What you will do - Write back every entry exactly as it reads, with the pictures left behind.

Data for this task -
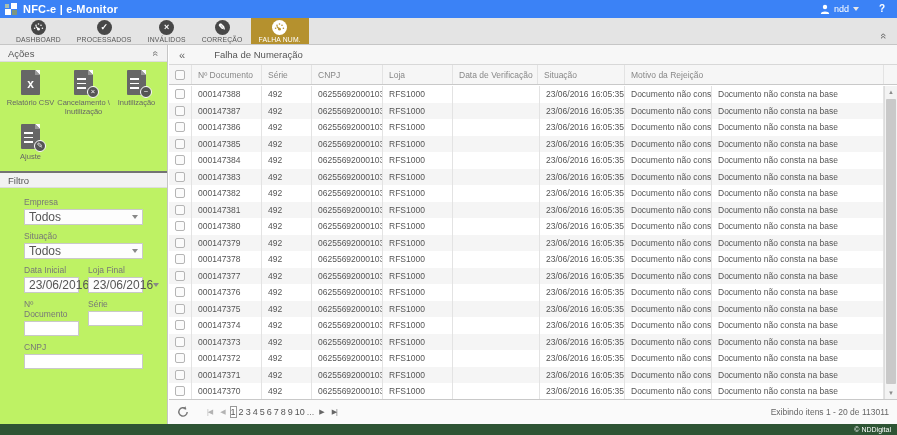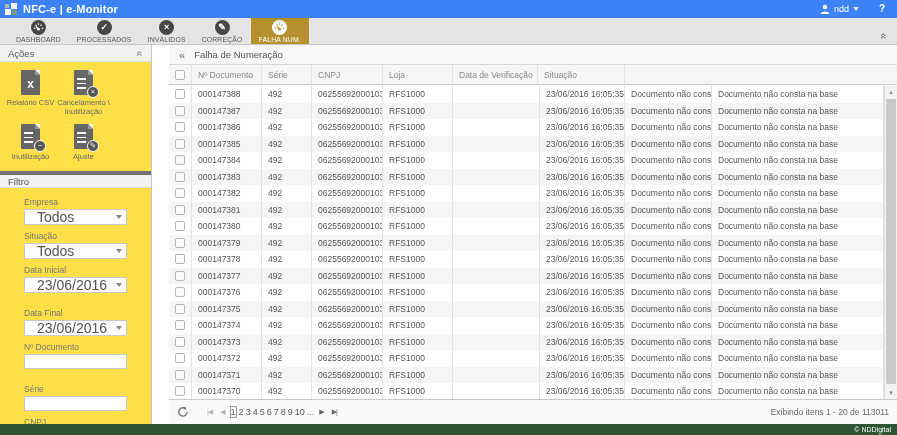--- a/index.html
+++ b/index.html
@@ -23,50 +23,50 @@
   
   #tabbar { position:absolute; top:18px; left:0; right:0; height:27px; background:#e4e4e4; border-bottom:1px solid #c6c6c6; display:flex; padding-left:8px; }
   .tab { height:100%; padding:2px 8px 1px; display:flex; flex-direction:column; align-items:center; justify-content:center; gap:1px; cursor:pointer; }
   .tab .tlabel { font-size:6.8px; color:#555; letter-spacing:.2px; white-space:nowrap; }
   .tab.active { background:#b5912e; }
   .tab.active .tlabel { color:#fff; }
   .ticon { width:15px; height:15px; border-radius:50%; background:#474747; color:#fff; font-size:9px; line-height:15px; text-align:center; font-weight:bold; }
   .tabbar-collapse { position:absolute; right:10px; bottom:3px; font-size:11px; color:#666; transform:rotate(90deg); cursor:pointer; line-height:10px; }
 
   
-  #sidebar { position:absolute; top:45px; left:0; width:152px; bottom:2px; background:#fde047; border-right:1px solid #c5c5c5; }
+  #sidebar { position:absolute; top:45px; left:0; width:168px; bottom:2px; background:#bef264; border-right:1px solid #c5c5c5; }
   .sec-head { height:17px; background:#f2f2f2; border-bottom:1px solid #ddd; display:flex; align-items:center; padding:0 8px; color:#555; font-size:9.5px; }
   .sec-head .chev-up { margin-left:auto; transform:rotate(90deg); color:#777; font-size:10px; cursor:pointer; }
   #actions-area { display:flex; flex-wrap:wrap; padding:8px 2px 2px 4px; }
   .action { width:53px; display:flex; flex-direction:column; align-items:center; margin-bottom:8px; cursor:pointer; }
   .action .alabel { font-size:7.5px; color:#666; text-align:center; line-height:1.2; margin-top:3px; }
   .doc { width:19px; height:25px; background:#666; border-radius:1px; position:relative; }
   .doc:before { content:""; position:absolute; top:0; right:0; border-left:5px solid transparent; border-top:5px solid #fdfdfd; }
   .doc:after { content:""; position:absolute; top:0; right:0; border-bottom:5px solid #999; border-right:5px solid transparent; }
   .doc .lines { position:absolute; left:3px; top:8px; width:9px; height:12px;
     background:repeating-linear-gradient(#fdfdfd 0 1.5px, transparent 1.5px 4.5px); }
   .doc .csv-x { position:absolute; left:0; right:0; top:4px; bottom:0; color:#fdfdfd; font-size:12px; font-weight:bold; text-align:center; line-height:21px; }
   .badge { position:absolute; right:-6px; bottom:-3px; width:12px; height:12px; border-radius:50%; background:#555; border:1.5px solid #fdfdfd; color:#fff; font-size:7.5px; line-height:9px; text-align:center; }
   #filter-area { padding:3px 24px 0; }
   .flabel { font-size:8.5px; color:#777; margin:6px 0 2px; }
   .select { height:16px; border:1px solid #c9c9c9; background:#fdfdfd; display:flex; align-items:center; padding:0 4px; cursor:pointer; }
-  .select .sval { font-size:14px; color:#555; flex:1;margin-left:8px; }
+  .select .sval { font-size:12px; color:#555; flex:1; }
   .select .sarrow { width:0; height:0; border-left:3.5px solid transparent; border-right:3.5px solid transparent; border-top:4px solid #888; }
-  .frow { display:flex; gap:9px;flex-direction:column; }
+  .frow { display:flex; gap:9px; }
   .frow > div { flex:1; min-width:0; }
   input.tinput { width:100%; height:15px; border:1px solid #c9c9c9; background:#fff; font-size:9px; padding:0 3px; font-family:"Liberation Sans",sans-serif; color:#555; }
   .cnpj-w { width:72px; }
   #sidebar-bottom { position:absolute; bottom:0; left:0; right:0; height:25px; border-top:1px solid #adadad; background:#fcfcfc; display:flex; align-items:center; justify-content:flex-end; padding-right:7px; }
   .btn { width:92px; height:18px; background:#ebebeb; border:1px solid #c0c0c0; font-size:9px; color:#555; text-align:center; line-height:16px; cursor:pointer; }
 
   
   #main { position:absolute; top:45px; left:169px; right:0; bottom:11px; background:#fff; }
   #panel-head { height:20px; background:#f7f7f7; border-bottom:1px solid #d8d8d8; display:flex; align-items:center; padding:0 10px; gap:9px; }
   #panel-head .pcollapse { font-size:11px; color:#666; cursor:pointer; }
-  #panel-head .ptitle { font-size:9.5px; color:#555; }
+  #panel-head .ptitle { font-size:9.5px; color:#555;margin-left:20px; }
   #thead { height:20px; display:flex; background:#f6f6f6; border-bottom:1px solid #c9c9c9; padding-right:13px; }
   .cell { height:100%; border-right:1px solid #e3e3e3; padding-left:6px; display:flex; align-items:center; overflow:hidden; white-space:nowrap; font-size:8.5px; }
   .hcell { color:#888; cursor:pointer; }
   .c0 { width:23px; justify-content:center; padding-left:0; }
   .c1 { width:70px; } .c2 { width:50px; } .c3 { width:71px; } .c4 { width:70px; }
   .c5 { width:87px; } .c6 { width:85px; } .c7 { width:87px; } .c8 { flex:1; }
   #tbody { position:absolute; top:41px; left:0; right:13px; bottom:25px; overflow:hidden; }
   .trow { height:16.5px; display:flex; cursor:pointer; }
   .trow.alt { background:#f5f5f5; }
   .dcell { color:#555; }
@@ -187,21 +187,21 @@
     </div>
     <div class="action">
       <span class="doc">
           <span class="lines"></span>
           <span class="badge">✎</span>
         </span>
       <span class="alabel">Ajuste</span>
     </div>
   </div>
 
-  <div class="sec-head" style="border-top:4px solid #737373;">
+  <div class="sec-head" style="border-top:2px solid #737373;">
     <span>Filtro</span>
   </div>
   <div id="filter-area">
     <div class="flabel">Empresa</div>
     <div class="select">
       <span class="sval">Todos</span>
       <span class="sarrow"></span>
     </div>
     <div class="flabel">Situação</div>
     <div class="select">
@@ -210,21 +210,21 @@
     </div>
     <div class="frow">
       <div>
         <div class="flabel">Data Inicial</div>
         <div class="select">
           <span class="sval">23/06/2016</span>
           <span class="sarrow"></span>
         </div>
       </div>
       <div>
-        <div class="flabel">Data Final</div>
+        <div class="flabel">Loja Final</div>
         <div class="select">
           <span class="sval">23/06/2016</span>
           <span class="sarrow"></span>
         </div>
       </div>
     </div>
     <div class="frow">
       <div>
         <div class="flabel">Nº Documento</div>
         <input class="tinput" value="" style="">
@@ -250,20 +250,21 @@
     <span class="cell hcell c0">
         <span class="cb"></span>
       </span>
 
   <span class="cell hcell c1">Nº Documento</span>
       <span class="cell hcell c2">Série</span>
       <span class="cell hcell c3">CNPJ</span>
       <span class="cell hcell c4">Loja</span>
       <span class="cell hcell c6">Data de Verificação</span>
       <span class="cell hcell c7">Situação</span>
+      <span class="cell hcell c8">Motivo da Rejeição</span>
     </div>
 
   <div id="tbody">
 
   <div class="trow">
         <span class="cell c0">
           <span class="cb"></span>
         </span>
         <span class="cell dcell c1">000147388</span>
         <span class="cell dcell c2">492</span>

Response -
--- a/index.html
+++ b/index.html
@@ -23,50 +23,50 @@
   
   #tabbar { position:absolute; top:18px; left:0; right:0; height:27px; background:#e4e4e4; border-bottom:1px solid #c6c6c6; display:flex; padding-left:8px; }
   .tab { height:100%; padding:2px 8px 1px; display:flex; flex-direction:column; align-items:center; justify-content:center; gap:1px; cursor:pointer; }
   .tab .tlabel { font-size:6.8px; color:#555; letter-spacing:.2px; white-space:nowrap; }
   .tab.active { background:#b5912e; }
   .tab.active .tlabel { color:#fff; }
   .ticon { width:15px; height:15px; border-radius:50%; background:#474747; color:#fff; font-size:9px; line-height:15px; text-align:center; font-weight:bold; }
   .tabbar-collapse { position:absolute; right:10px; bottom:3px; font-size:11px; color:#666; transform:rotate(90deg); cursor:pointer; line-height:10px; }
 
   
-  #sidebar { position:absolute; top:45px; left:0; width:152px; bottom:2px; background:#fde047; border-right:1px solid #c5c5c5; }
+  #sidebar { position:absolute; top:45px; left:0; width:168px; bottom:2px; background:#bef264; border-right:1px solid #c5c5c5; }
   .sec-head { height:17px; background:#f2f2f2; border-bottom:1px solid #ddd; display:flex; align-items:center; padding:0 8px; color:#555; font-size:9.5px; }
   .sec-head .chev-up { margin-left:auto; transform:rotate(90deg); color:#777; font-size:10px; cursor:pointer; }
   #actions-area { display:flex; flex-wrap:wrap; padding:8px 2px 2px 4px; }
   .action { width:53px; display:flex; flex-direction:column; align-items:center; margin-bottom:8px; cursor:pointer; }
   .action .alabel { font-size:7.5px; color:#666; text-align:center; line-height:1.2; margin-top:3px; }
   .doc { width:19px; height:25px; background:#666; border-radius:1px; position:relative; }
   .doc:before { content:""; position:absolute; top:0; right:0; border-left:5px solid transparent; border-top:5px solid #fdfdfd; }
   .doc:after { content:""; position:absolute; top:0; right:0; border-bottom:5px solid #999; border-right:5px solid transparent; }
   .doc .lines { position:absolute; left:3px; top:8px; width:9px; height:12px;
     background:repeating-linear-gradient(#fdfdfd 0 1.5px, transparent 1.5px 4.5px); }
   .doc .csv-x { position:absolute; left:0; right:0; top:4px; bottom:0; color:#fdfdfd; font-size:12px; font-weight:bold; text-align:center; line-height:21px; }
   .badge { position:absolute; right:-6px; bottom:-3px; width:12px; height:12px; border-radius:50%; background:#555; border:1.5px solid #fdfdfd; color:#fff; font-size:7.5px; line-height:9px; text-align:center; }
   #filter-area { padding:3px 24px 0; }
   .flabel { font-size:8.5px; color:#777; margin:6px 0 2px; }
   .select { height:16px; border:1px solid #c9c9c9; background:#fdfdfd; display:flex; align-items:center; padding:0 4px; cursor:pointer; }
-  .select .sval { font-size:14px; color:#555; flex:1;margin-left:8px; }
+  .select .sval { font-size:12px; color:#555; flex:1; }
   .select .sarrow { width:0; height:0; border-left:3.5px solid transparent; border-right:3.5px solid transparent; border-top:4px solid #888; }
-  .frow { display:flex; gap:9px;flex-direction:column; }
+  .frow { display:flex; gap:9px; }
   .frow > div { flex:1; min-width:0; }
   input.tinput { width:100%; height:15px; border:1px solid #c9c9c9; background:#fff; font-size:9px; padding:0 3px; font-family:"Liberation Sans",sans-serif; color:#555; }
   .cnpj-w { width:72px; }
   #sidebar-bottom { position:absolute; bottom:0; left:0; right:0; height:25px; border-top:1px solid #adadad; background:#fcfcfc; display:flex; align-items:center; justify-content:flex-end; padding-right:7px; }
   .btn { width:92px; height:18px; background:#ebebeb; border:1px solid #c0c0c0; font-size:9px; color:#555; text-align:center; line-height:16px; cursor:pointer; }
 
   
   #main { position:absolute; top:45px; left:169px; right:0; bottom:11px; background:#fff; }
   #panel-head { height:20px; background:#f7f7f7; border-bottom:1px solid #d8d8d8; display:flex; align-items:center; padding:0 10px; gap:9px; }
   #panel-head .pcollapse { font-size:11px; color:#666; cursor:pointer; }
-  #panel-head .ptitle { font-size:9.5px; color:#555; }
+  #panel-head .ptitle { font-size:9.5px; color:#555;margin-left:20px; }
   #thead { height:20px; display:flex; background:#f6f6f6; border-bottom:1px solid #c9c9c9; padding-right:13px; }
   .cell { height:100%; border-right:1px solid #e3e3e3; padding-left:6px; display:flex; align-items:center; overflow:hidden; white-space:nowrap; font-size:8.5px; }
   .hcell { color:#888; cursor:pointer; }
   .c0 { width:23px; justify-content:center; padding-left:0; }
   .c1 { width:70px; } .c2 { width:50px; } .c3 { width:71px; } .c4 { width:70px; }
   .c5 { width:87px; } .c6 { width:85px; } .c7 { width:87px; } .c8 { flex:1; }
   #tbody { position:absolute; top:41px; left:0; right:13px; bottom:25px; overflow:hidden; }
   .trow { height:16.5px; display:flex; cursor:pointer; }
   .trow.alt { background:#f5f5f5; }
   .dcell { color:#555; }
@@ -187,21 +187,21 @@
     </div>
     <div class="action">
       <span class="doc">
           <span class="lines"></span>
           <span class="badge">✎</span>
         </span>
       <span class="alabel">Ajuste</span>
     </div>
   </div>
 
-  <div class="sec-head" style="border-top:4px solid #737373;">
+  <div class="sec-head" style="border-top:2px solid #737373;">
     <span>Filtro</span>
   </div>
   <div id="filter-area">
     <div class="flabel">Empresa</div>
     <div class="select">
       <span class="sval">Todos</span>
       <span class="sarrow"></span>
     </div>
     <div class="flabel">Situação</div>
     <div class="select">
@@ -210,21 +210,21 @@
     </div>
     <div class="frow">
       <div>
         <div class="flabel">Data Inicial</div>
         <div class="select">
           <span class="sval">23/06/2016</span>
           <span class="sarrow"></span>
         </div>
       </div>
       <div>
-        <div class="flabel">Data Final</div>
+        <div class="flabel">Loja Final</div>
         <div class="select">
           <span class="sval">23/06/2016</span>
           <span class="sarrow"></span>
         </div>
       </div>
     </div>
     <div class="frow">
       <div>
         <div class="flabel">Nº Documento</div>
         <input class="tinput" value="" style="">
@@ -250,20 +250,21 @@
     <span class="cell hcell c0">
         <span class="cb"></span>
       </span>
 
   <span class="cell hcell c1">Nº Documento</span>
       <span class="cell hcell c2">Série</span>
       <span class="cell hcell c3">CNPJ</span>
       <span class="cell hcell c4">Loja</span>
       <span class="cell hcell c6">Data de Verificação</span>
       <span class="cell hcell c7">Situação</span>
+      <span class="cell hcell c8">Motivo da Rejeição</span>
     </div>
 
   <div id="tbody">
 
   <div class="trow">
         <span class="cell c0">
           <span class="cb"></span>
         </span>
         <span class="cell dcell c1">000147388</span>
         <span class="cell dcell c2">492</span>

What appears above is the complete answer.